P. Manoj | Updated on: Mar 20, 2022

Port benefit In a span of 18 months , almost 1,000 ships have changed around 15,000 crew at the anchorage of Cochin Port | Photo Credit: THULASI KAKKAT

This assumes importance in the backdrop of a recent structural change in the governance of State-owned ports


The Ministry of Ports, Shipping and Waterways plans to draft a model concession agreement specifically for port projects using the equip, operate and transfer (EOT) and operation and maintenance (O&M) models. 

A concession agreement sets out the terms and conditions of a port contract and puts the project in motion. 

So far, the ports owned by the Centre have been following the model concession agreement (MCA) finalised by the Ministry for Build, Operate and Transfer (BOT) port projects having a concession period of 30 years. In November last year, the Ministry revised the MCA for BOT port projects to make it more attractive to bidders and bankable to lenders. 

The drafting of a separate MCA for EOT and O&M contracts assumes importance in the backdrop of a recent structural change in the governance of State-owned ports. 

Increase in privatisation

Privatisation of State-run cargo berths at these ports has become necessary as the ‘port authority’ formed for each of the 11 ports under the Major Port Authorities Act 2021 will play the role of a landlord — a model widely followed globally, wherein the publicly governed port authority acts as a regulatory body and as landlord, while private firms carry out port operations, mainly cargo handling activities. 

The landlord port, in return, gets a share of the revenue from the private entity. 

Besides, under the national monetisation pipeline (NMP) announced by the government last year, operational infrastructure assets including port terminals will be privatised through the public-private-partnership (PPP) route. 

The NMP has listed 31 cargo berths across nine major ports for privatisation by 2025. 

The port authorities will have to pursue different models such as EOT and O&M while monetising operational cargo handling terminals depending on traffic and viability compared to the development of new terminals which typically follow the BOT format, where the terms are different. 

In the EOT model, the successful bidder will have to install cargo handling equipment at the facility and operate it.

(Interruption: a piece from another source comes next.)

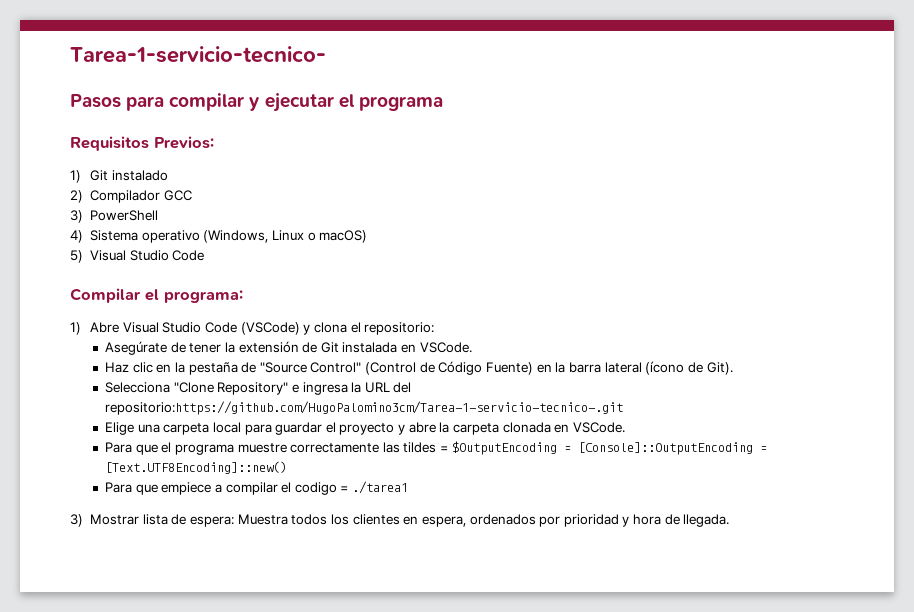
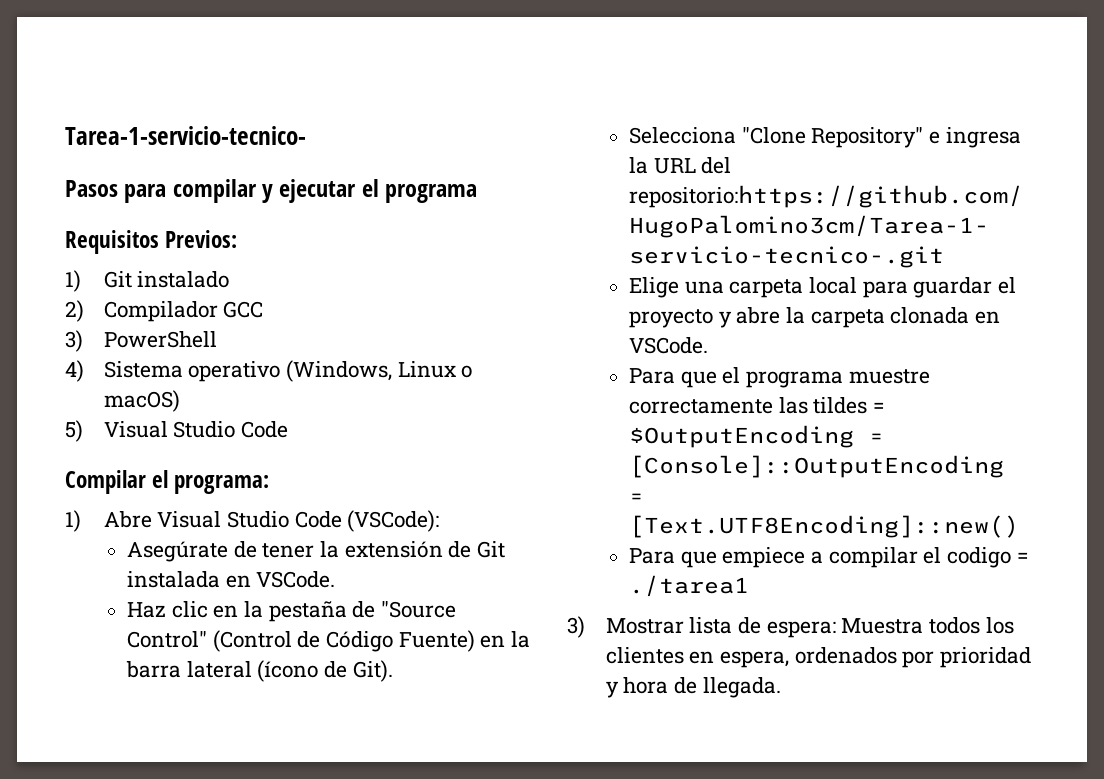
- 1) Abre Visual Studio Code (VSCode) y clona el repositorio:
+ 1) Abre Visual Studio Code (VSCode):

Whereas, in the O&M model, the mandate is only to operate and maintain the cargo terminal. The contract tenures are usually lower in such models.   

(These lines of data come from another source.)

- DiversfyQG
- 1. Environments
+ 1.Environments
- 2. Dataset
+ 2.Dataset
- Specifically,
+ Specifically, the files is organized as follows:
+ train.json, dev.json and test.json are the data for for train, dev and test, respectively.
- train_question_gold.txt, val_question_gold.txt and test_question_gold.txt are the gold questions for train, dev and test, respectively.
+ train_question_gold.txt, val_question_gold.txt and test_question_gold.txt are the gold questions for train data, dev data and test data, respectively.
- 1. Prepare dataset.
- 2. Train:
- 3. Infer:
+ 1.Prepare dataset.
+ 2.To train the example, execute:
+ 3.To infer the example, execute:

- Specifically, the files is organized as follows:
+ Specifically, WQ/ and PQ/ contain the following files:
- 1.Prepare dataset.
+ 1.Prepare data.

Recently, the Inland Waterways Authority of India (IWAI), adopted the EOT model to privatise the multi modal river terminal at Haldia on National Waterway 1 for an initial concession period of ten years, which can be extended by five years. The waterway development agency had built the Haldia facility with an investment of ₹465 crore, mainly funded by the World Bank. 

However, IWAI could not succeed in privatising the multi modal terminal at Varanasi on the EOT format and the Sahibganj terminal on the operate, manage and develop (OMD) model, despite multiple attempts. 

A well drafted concession agreement that clearly defines the rights, responsibilities and obligations of the private operator and the port authority will make the EOT and O&M models attractive to investors, officials said. 

Published on March 20, 2022
This article is closed for comments.